Five Seven Five - book review

by Ernie Yap, Nov 25, 2007 | Destinations: Japan

Title: Five Seven Five

Author: Celeste Heiter

Photography: Robert George


Five Seven Five describes the number of syllables in each line of the much-loved Japanese haiku. Haiku is a unique literary art form that is more than 400 years old and cherished by all circles in Japanese society.


Be it a building with a shady tree in the foreground, traditionally -clad children carrying a shrine during a Shinto festival, sumo wrestlers having a blissful stroll, a Zen Buddhist monk in full garb or cherry blossoms flickering in the wind; photographer Robert George skillfully captured these snippets of life in Japan in artistic detail.


One would agree that the Japanese culture which seems so esoteric is one that deserves portrayal. Conversely, Five Seven Five is a deserving book to convey such a fascinating society to the rest of the world. It is an adequate snapshot of the deep and profound world of haiku and the various colors of Japan. I admire the apt haikus Ms Heiter presented. They resonate with appreciation of nature and people; and in itself is truly a timeless form of art.

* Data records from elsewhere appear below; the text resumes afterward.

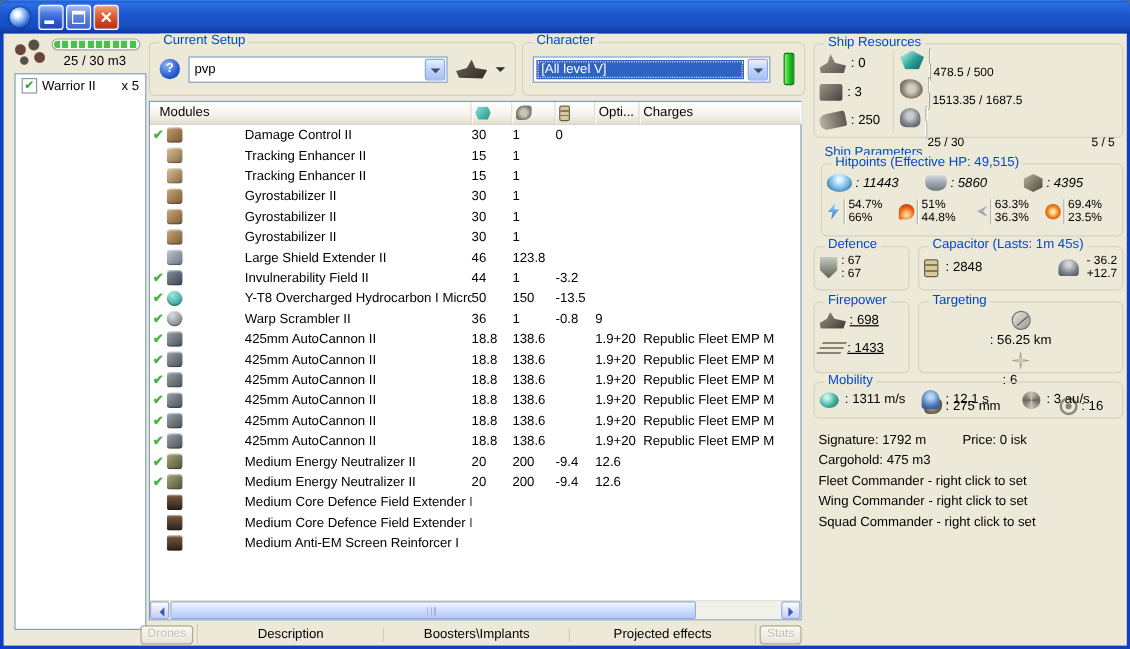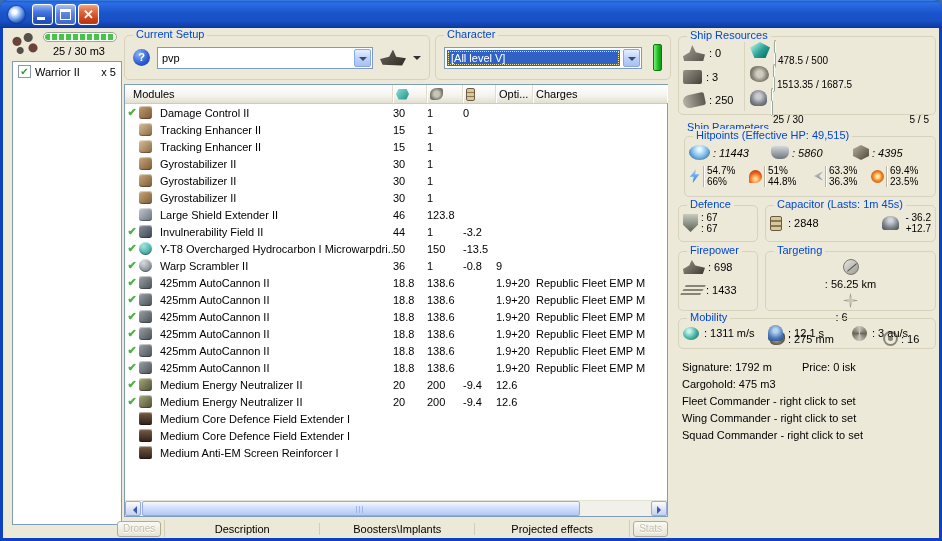--- a/index.html
+++ b/index.html
@@ -68,7 +68,7 @@
   .mc { white-space:nowrap; overflow:hidden; }
   .c-check { text-align:center; }
   .fit { color:#4cb342; font-size:11px; font-weight:bold; }
-  .c-name { padding-left:3px; }
+  .c-name { padding-left:3px;margin-left:44px; }
   .c-charge { padding-left:3px; }
   .micon { width:13px; height:13px; border-radius:3px; display:inline-block; vertical-align:middle;
     box-shadow:inset 0 1px 1px rgba(255,255,255,.55), inset 0 -1px 1px rgba(0,0,0,.35); }

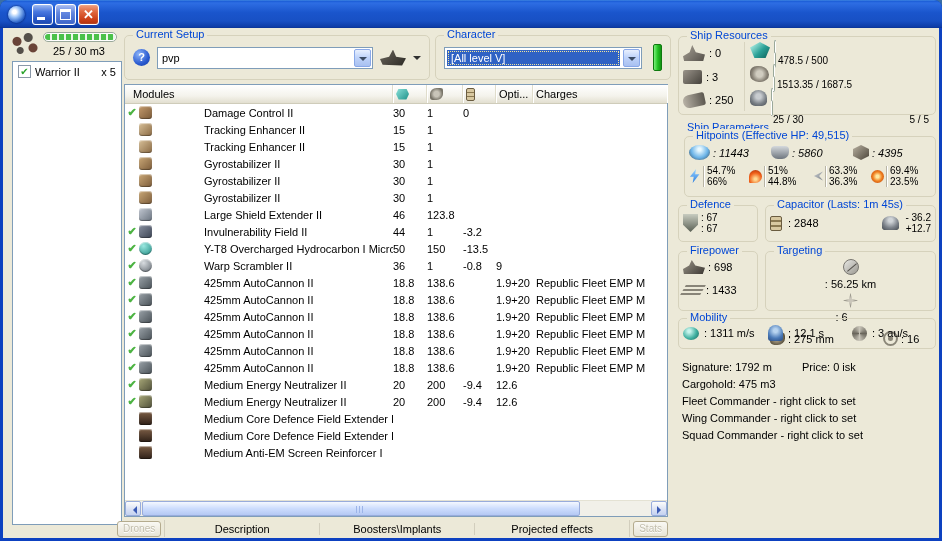--- a/index.html
+++ b/index.html
@@ -144,7 +144,7 @@
 
   .g-def { left:675px; top:177px; width:80px; height:37px; }
   .g-cap { left:762px; top:177px; width:171px; height:37px; }
-  .g-fire { left:675px; top:223px; width:80px; height:60px; }
+  .g-fire { left:675px; top:223px; width:80px; height:60px;text-decoration:underline; }
   .g-targ { left:762px; top:223px; width:171px; height:60px; }
   .g-mob { left:675px; top:290px; width:258px; height:31px; }
   .statrow { display:flex; align-items:center; gap:3px; padding:2px 4px; }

Numbering more than thirty poignant photographs of life in Japan accompanied by reflective haiku, Five Seven Five serves as an excellent gift for the Japan-curious and an inspiration to those poised to explore the Land of the Rising Sun someday/


I suspect the average Japanese might find this book quite amusing; putting on a pedestal what seems to be everyday life to them. I also suspect he might be secretly proud as well.